Ripping DVDs to Hard Drive + How To Learn With TV

General discussion about learning languages
Stefan
Green Belt
Posts: 379
Joined: Sun Dec 20, 2015 9:59 pm
Location: Sweden
Languages: -
x 920
Contact:

Re: Ripping DVDs to Hard Drive + How To Learn With TV

Postby Stefan » Sat Sep 23, 2017 8:58 am

Seneca wrote:How would I do that? Are you thinking something like what is at this link? This seems quite labor intensive, so I'd want to know if this is what was meant before taking the time!

That's the one. I created Anki decks for a handful of movies years ago but haven't since so I decided to test one episode now (La légende de Korra) and used a stopwatch while doing so.

The time consuming part is gathering great material (ripping DVDs or editing subs) although Netflix is a gold mine today for subs (DRM protected videos). Back then I searched "subtitle sites" but gave up when I came to the conclusion that only one in ten subs had decent quality. Then I switched to real DVDs with included subs which was a bit better before ultimately ending up with public service and near perfect transcription. Unfortunately public service doesn't offer a translation in your native language so you still need to find those subs or run the file through Google Translate.

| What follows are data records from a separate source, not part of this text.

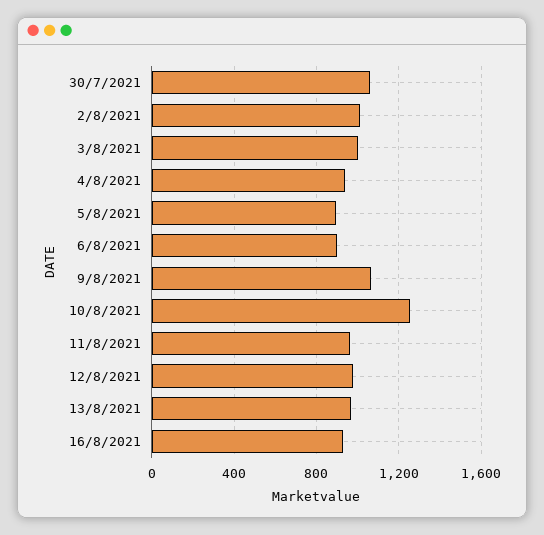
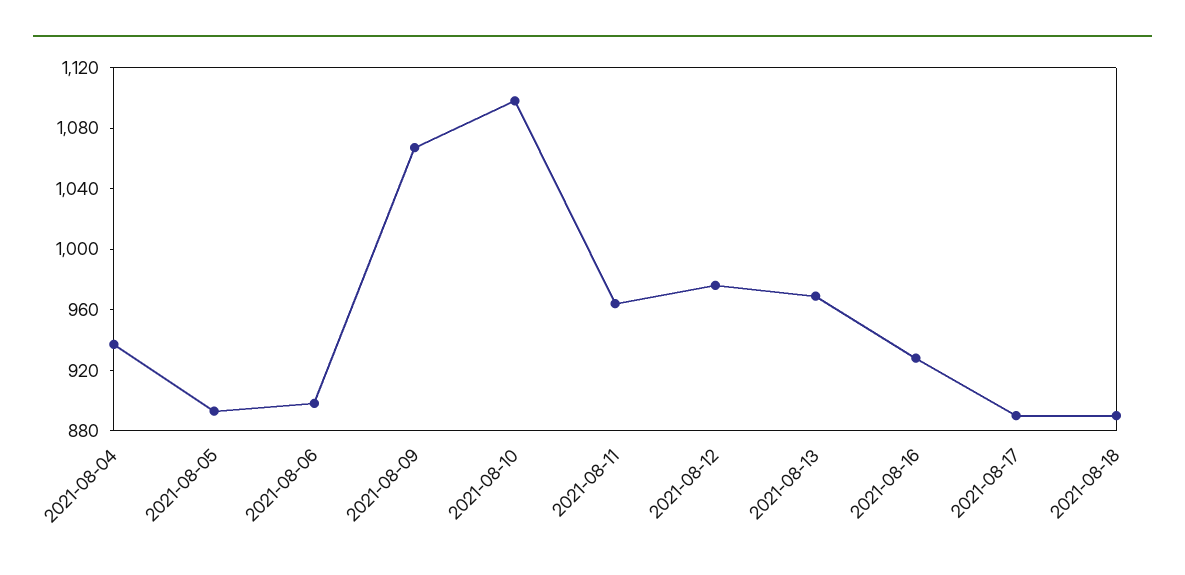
30/7/2021: 1050 -> none
2/8/2021: 1000 -> none
3/8/2021: 1000 -> none
10/8/2021: 1250 -> 1100
2021-08-17: none -> 890
2021-08-18: none -> 890

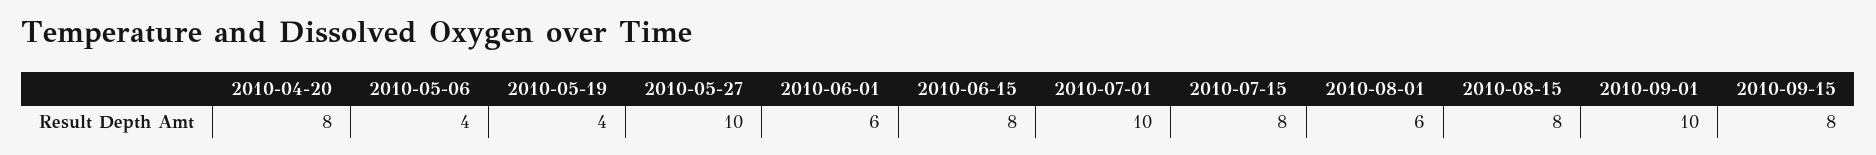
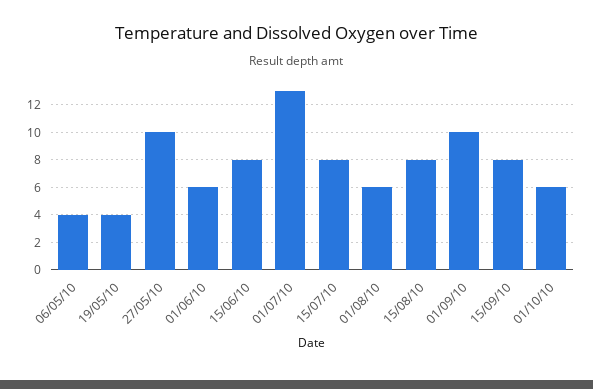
2010-04-20: 8 -> none
2010-07-01: 10 -> 13
01/10/10: none -> 6

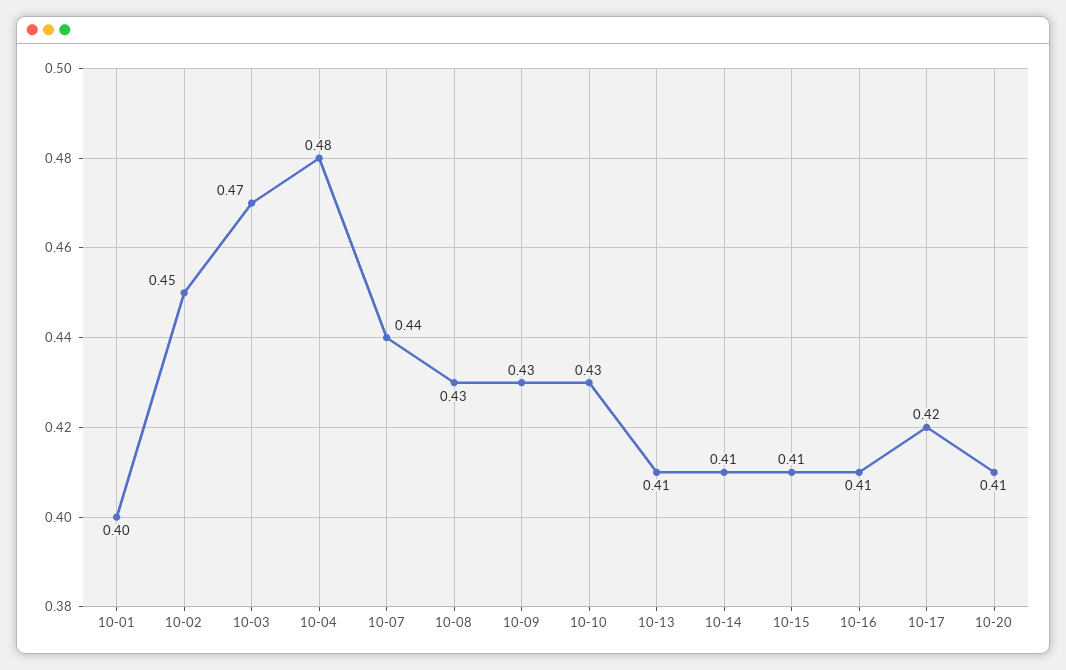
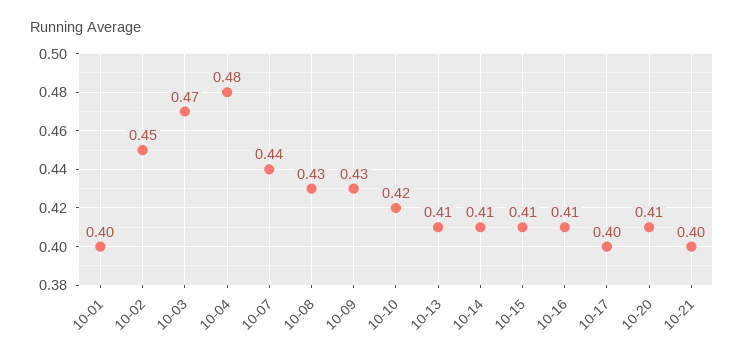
10-10: 0.43 -> 0.42
10-17: 0.42 -> 0.4
10-21: none -> 0.4

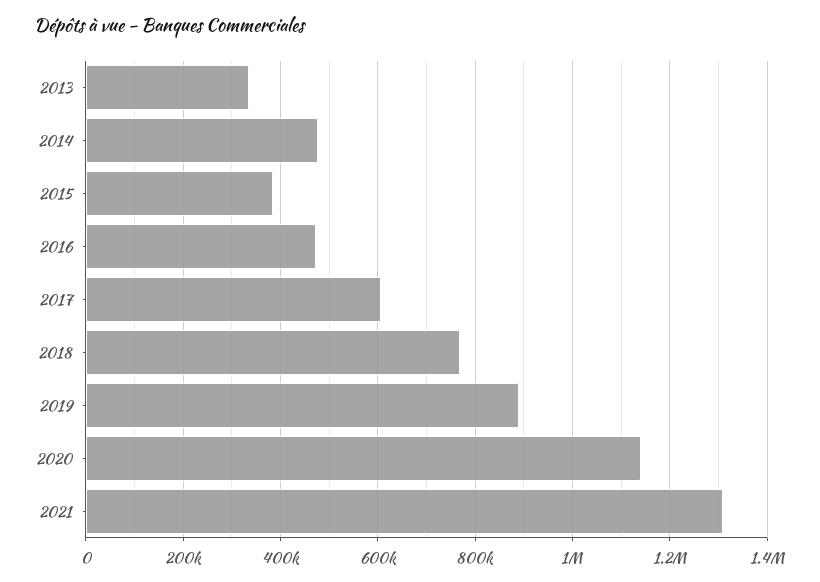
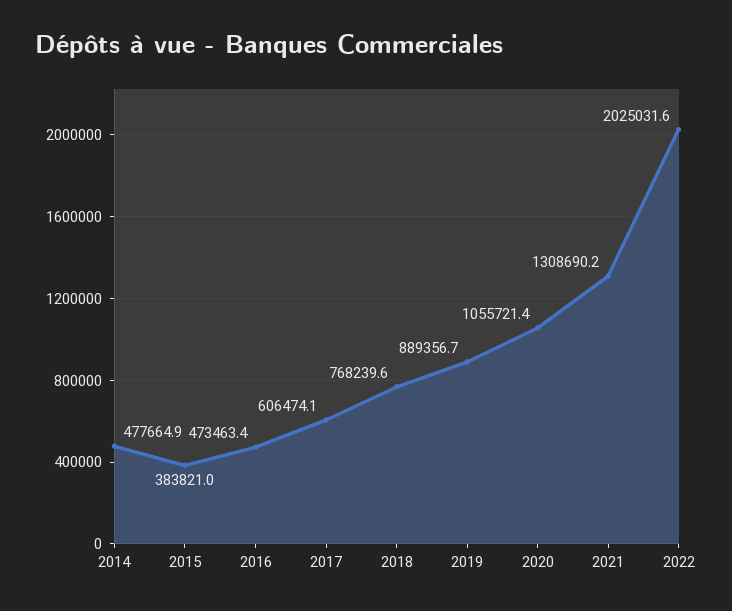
2013: 340000 -> none
2020: 1140000 -> 1055721.4
2022: none -> 2025031.6

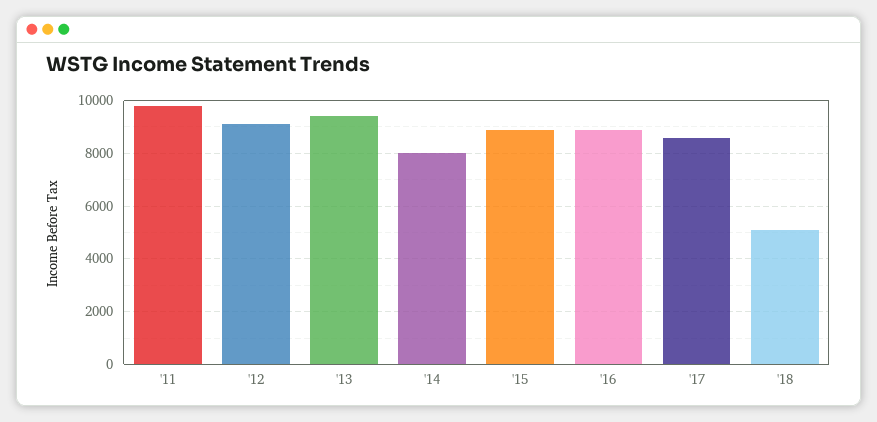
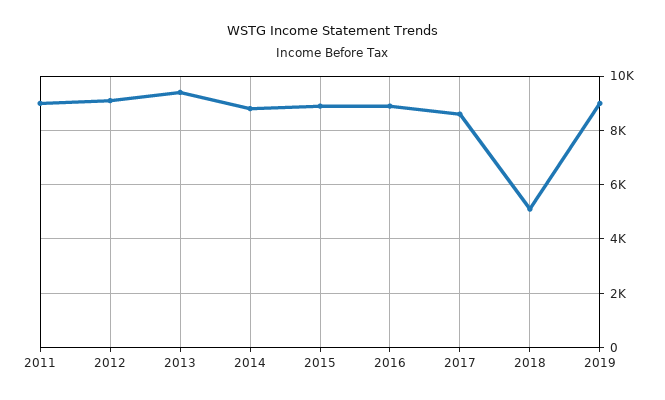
'11: 9750 -> 9000
'14: 8000 -> 8750
2019: none -> 9000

Anyway, once you have ripped the DVD and ended up with a movie file and matching subs, then there are basically two steps left. Enter the information into subs2srs, which takes about one minute and then click Go!. This starts the exporting process which is done automatically but can take some time. On my cheap laptop bought used for $75, it took me nine minutes to export one episode with 193 cards and 23 minutes of playtime. I'm sure it's a lot quicker on a decent computer but it's not a big deal since I can spend the time surfing this forum. Then you import the newly created tsv and media files into Anki which took me less than a minute.

Initiate subs2srs: 1 min
Exporting data: 9 min (auto)
Importing to Anki: 1 min

tl;dr: once you have the movie file and matching subs, it's about two minutes of work and a few minutes of waiting time.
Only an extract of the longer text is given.